▶ _Given records_
..............................

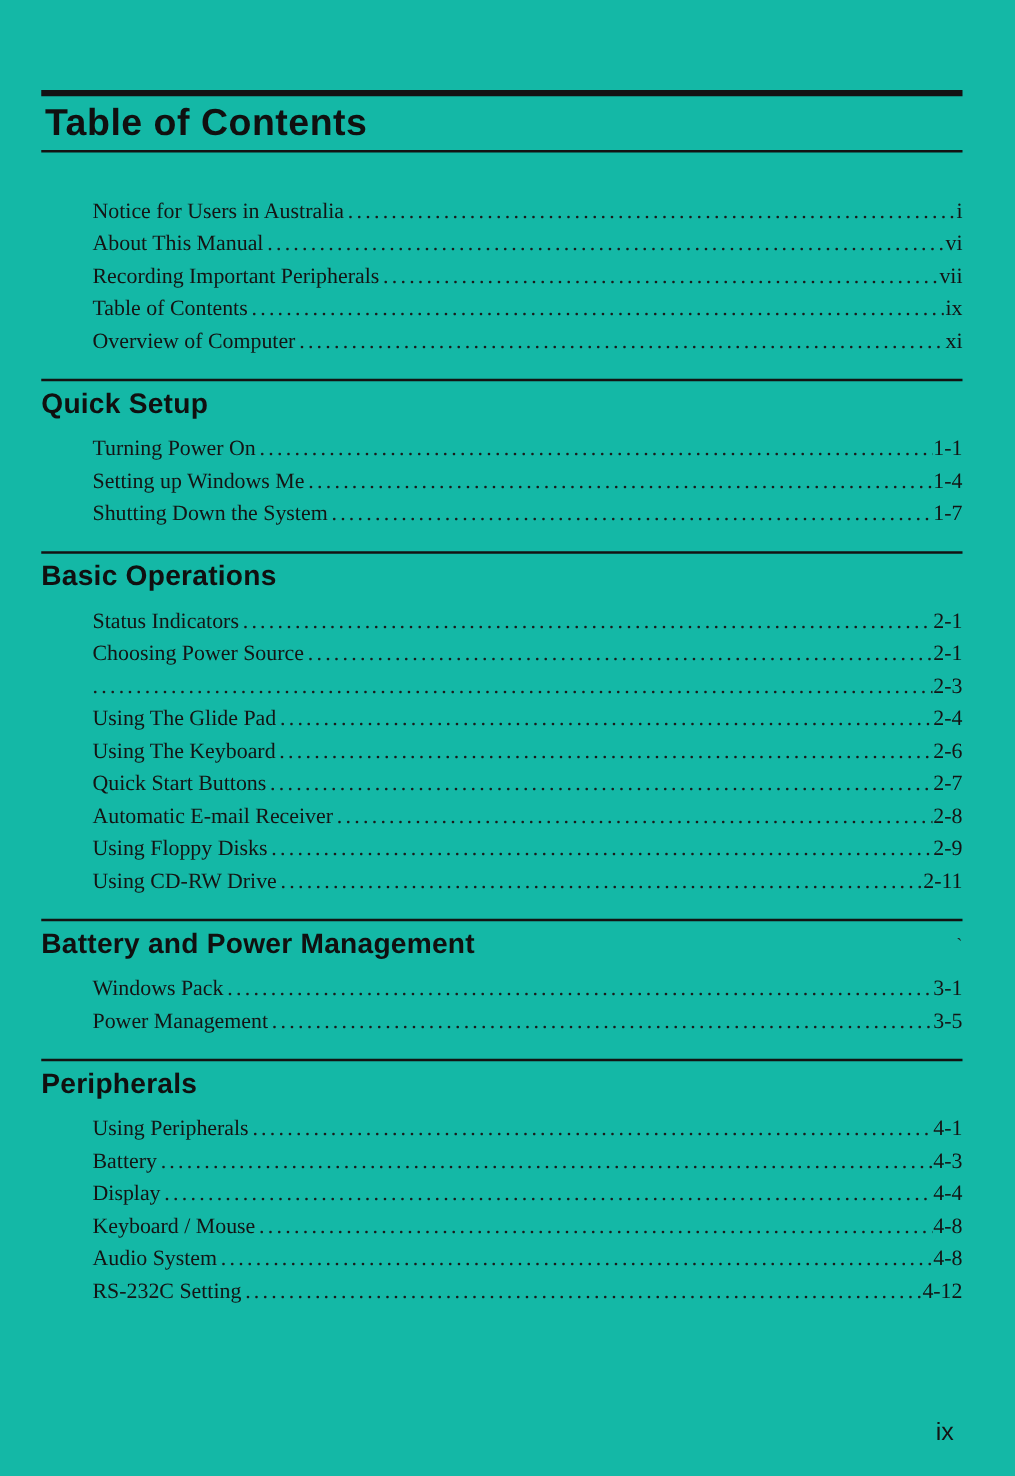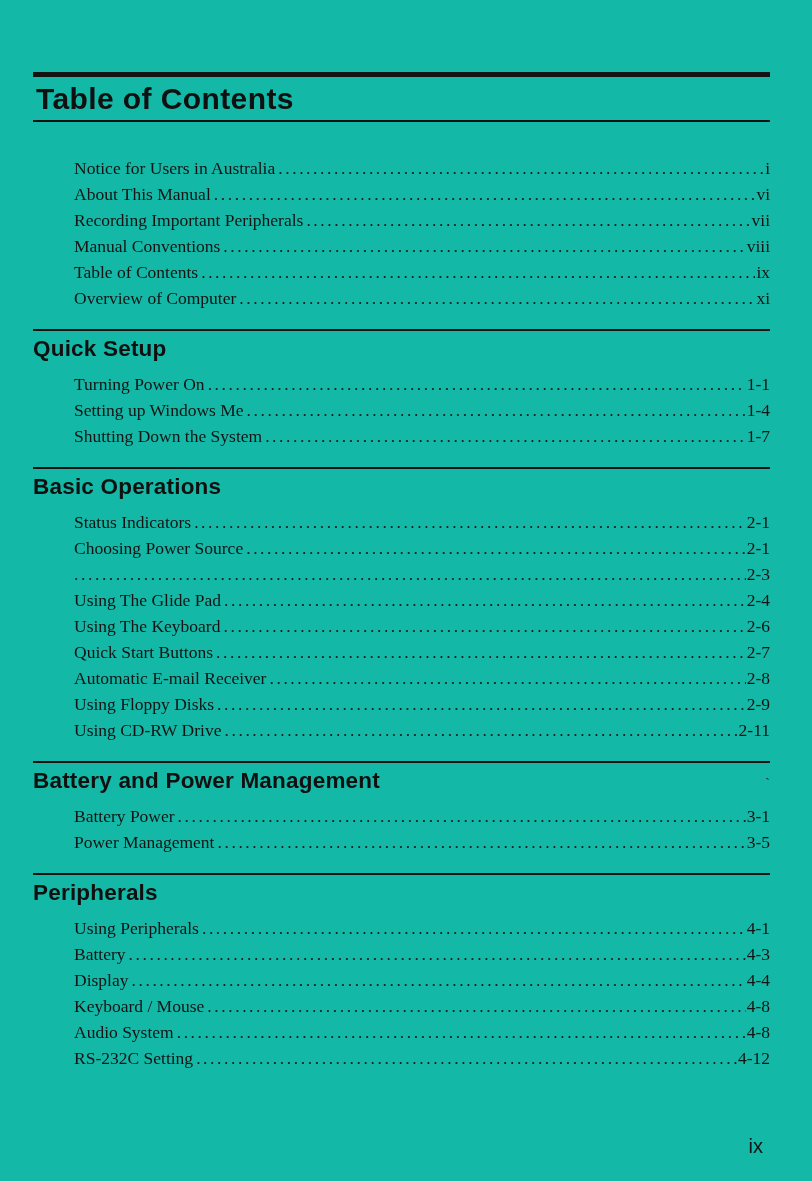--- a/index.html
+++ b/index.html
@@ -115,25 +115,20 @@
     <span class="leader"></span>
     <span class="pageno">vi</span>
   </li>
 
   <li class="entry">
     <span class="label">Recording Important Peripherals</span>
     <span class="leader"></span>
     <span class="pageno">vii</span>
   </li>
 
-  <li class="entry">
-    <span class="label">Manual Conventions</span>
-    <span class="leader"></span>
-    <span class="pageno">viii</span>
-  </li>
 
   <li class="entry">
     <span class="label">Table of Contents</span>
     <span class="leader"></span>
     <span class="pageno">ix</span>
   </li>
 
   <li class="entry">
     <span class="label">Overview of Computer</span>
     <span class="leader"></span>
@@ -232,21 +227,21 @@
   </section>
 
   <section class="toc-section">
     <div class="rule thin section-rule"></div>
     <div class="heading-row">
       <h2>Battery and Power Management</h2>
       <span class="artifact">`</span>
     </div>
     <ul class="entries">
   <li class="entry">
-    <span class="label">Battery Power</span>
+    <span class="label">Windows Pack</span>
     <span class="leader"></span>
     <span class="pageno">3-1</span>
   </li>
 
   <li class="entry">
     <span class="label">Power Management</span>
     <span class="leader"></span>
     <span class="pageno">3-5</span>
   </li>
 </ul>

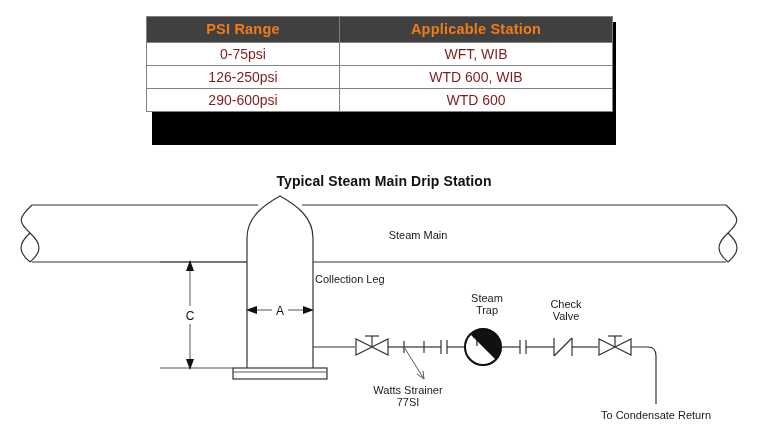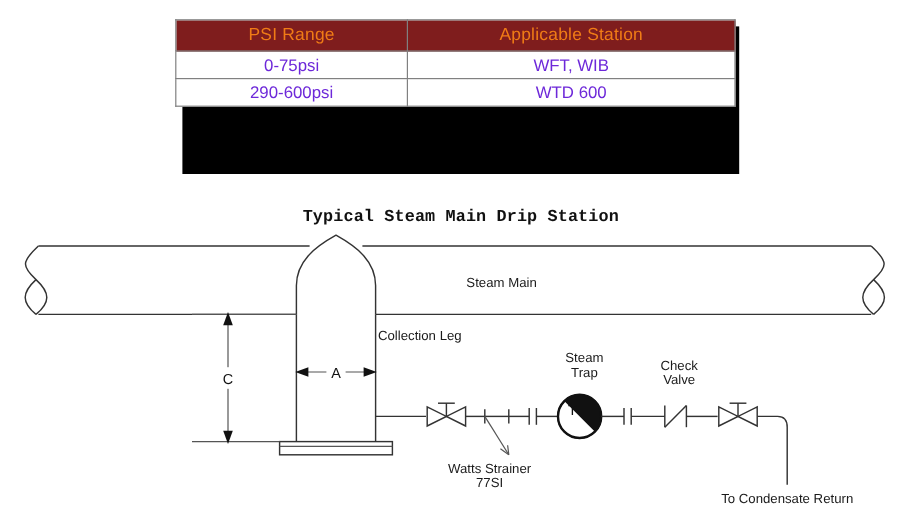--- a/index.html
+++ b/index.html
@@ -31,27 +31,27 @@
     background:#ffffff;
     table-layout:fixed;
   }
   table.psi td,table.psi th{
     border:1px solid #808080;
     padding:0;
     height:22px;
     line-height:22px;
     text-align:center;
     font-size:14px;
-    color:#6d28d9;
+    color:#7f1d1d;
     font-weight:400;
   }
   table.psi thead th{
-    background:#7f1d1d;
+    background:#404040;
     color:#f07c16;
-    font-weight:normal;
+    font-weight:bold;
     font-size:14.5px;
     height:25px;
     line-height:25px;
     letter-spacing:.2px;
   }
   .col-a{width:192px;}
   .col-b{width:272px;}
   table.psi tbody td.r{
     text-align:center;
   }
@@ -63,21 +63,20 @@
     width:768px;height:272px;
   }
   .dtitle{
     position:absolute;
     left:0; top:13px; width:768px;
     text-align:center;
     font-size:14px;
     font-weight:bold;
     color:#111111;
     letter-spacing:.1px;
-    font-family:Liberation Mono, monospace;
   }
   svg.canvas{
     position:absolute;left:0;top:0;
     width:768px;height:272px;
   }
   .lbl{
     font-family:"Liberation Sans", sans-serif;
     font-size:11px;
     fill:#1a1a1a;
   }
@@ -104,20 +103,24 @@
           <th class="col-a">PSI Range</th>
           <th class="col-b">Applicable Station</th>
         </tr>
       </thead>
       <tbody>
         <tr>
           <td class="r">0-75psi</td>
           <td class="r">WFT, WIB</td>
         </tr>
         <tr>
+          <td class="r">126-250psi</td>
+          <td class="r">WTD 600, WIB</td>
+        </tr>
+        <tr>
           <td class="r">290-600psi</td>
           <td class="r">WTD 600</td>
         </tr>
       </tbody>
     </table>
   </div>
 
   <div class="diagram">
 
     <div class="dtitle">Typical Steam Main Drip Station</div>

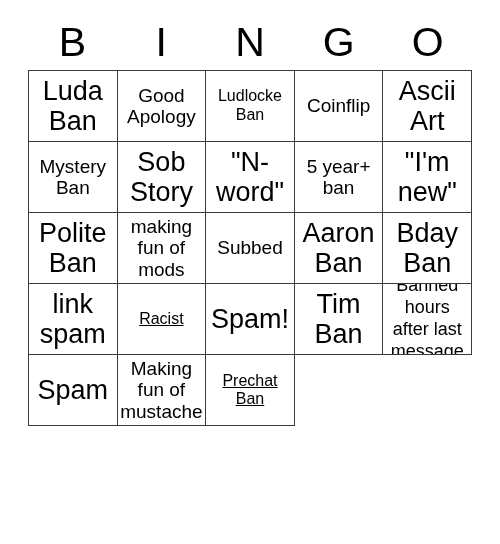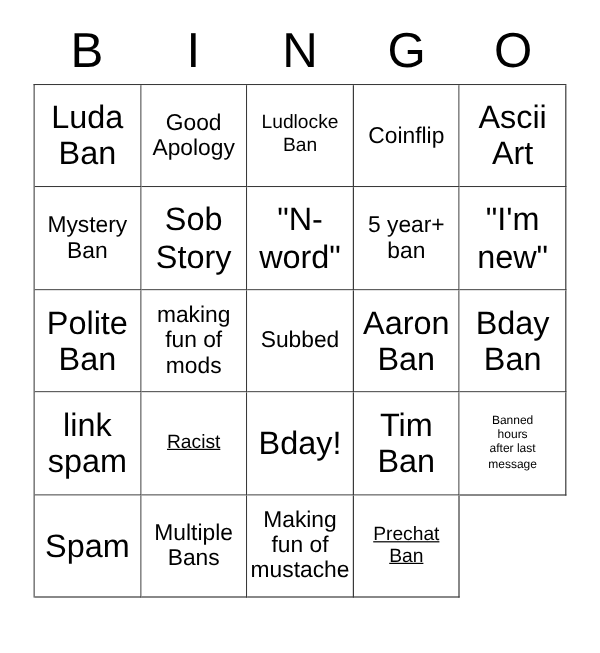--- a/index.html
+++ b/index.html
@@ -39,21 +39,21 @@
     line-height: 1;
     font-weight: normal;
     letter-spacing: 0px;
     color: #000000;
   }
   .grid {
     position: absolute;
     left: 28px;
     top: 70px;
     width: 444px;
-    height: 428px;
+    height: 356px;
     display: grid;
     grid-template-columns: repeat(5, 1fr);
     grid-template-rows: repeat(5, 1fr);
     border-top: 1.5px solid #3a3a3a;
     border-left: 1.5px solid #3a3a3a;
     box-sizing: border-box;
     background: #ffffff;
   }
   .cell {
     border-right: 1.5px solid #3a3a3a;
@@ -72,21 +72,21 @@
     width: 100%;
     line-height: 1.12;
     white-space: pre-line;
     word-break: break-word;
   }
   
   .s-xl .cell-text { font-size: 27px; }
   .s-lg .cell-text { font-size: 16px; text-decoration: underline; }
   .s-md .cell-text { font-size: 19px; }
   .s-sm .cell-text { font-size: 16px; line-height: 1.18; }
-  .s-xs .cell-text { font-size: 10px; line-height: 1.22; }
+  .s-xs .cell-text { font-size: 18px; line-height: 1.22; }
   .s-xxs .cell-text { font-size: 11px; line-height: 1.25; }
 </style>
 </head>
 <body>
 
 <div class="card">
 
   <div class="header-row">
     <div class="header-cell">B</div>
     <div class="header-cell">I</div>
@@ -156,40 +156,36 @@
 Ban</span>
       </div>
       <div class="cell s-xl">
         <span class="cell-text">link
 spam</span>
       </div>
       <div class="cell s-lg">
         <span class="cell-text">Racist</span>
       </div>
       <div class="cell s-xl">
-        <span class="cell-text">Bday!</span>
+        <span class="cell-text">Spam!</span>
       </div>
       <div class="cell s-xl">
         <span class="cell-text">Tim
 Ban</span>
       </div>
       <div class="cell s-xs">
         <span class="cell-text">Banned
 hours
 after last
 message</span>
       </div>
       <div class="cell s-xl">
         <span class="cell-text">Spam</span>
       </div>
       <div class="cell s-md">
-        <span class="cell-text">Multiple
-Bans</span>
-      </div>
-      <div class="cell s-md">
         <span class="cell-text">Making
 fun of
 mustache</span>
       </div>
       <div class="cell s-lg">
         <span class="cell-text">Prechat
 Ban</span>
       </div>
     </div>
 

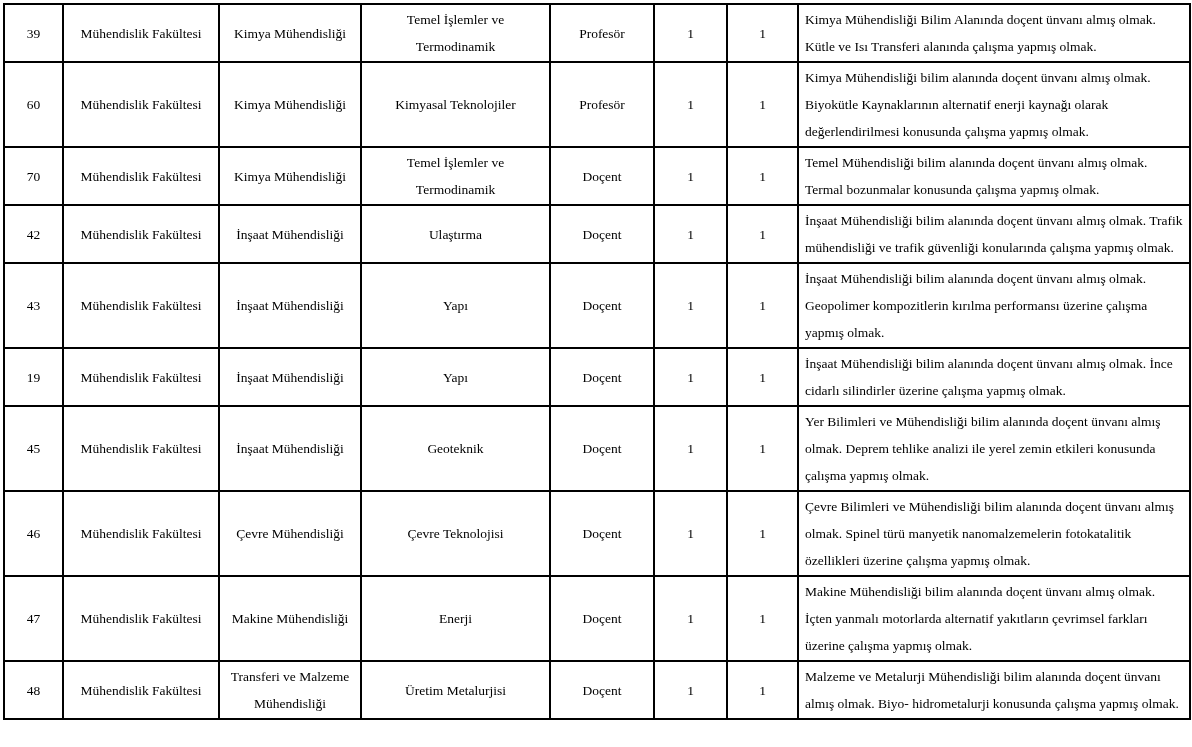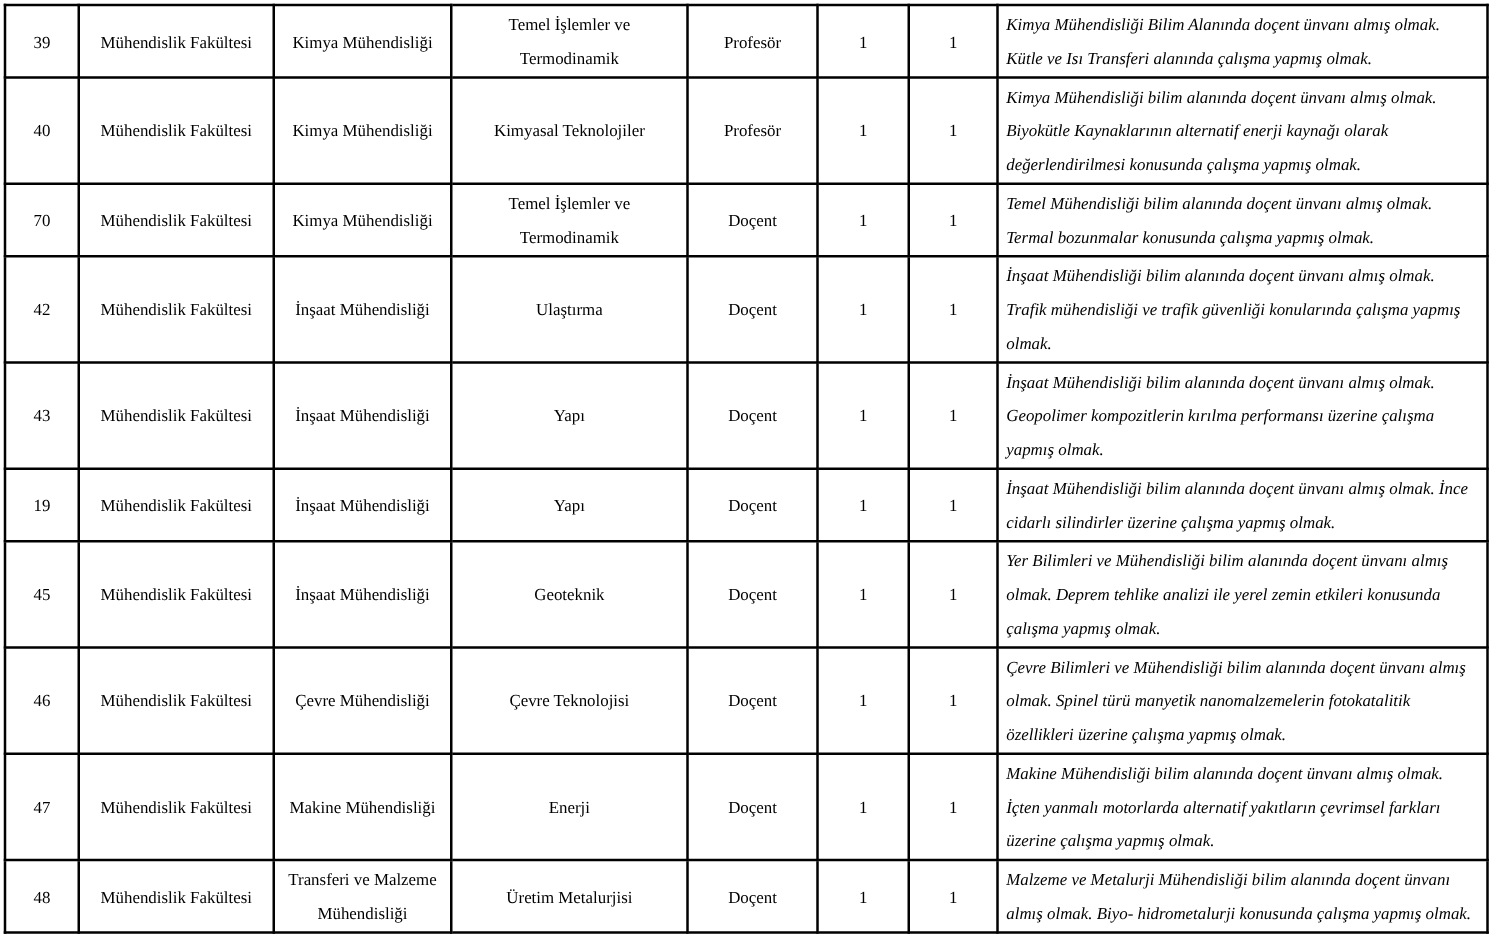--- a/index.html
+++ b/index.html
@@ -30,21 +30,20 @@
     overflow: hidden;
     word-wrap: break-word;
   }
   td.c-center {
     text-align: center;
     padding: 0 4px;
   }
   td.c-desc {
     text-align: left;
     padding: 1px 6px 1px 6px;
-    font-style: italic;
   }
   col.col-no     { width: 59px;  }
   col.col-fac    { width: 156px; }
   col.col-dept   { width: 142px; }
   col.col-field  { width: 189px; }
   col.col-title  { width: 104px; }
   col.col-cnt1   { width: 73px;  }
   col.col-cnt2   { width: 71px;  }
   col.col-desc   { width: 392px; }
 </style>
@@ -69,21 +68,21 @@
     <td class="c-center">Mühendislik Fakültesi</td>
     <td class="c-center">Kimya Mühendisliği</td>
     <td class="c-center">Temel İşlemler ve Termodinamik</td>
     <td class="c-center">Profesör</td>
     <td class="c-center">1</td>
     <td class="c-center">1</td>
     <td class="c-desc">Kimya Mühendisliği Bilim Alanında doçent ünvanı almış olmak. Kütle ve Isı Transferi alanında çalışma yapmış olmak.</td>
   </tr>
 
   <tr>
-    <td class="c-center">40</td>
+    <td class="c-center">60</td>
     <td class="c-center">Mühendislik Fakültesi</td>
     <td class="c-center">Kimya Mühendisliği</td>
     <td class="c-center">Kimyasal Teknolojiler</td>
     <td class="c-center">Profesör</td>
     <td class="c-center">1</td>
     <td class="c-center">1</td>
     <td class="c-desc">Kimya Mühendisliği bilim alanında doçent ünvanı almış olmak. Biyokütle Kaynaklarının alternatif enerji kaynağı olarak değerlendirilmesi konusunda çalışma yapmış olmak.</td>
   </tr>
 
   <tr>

..............................

▶ _Work required_
Show every line from the listing that contains "ünvanı".

▶ _Exercise result_
     <td class="c-desc">Kimya Mühendisliği Bilim Alanında doçent ünvanı almış olmak. Kütle ve Isı Transferi alanında çalışma yapmış olmak.</td>
     <td class="c-desc">Kimya Mühendisliği bilim alanında doçent ünvanı almış olmak. Biyokütle Kaynaklarının alternatif enerji kaynağı olarak değerlendirilmesi konusunda çalışma yapmış olmak.</td>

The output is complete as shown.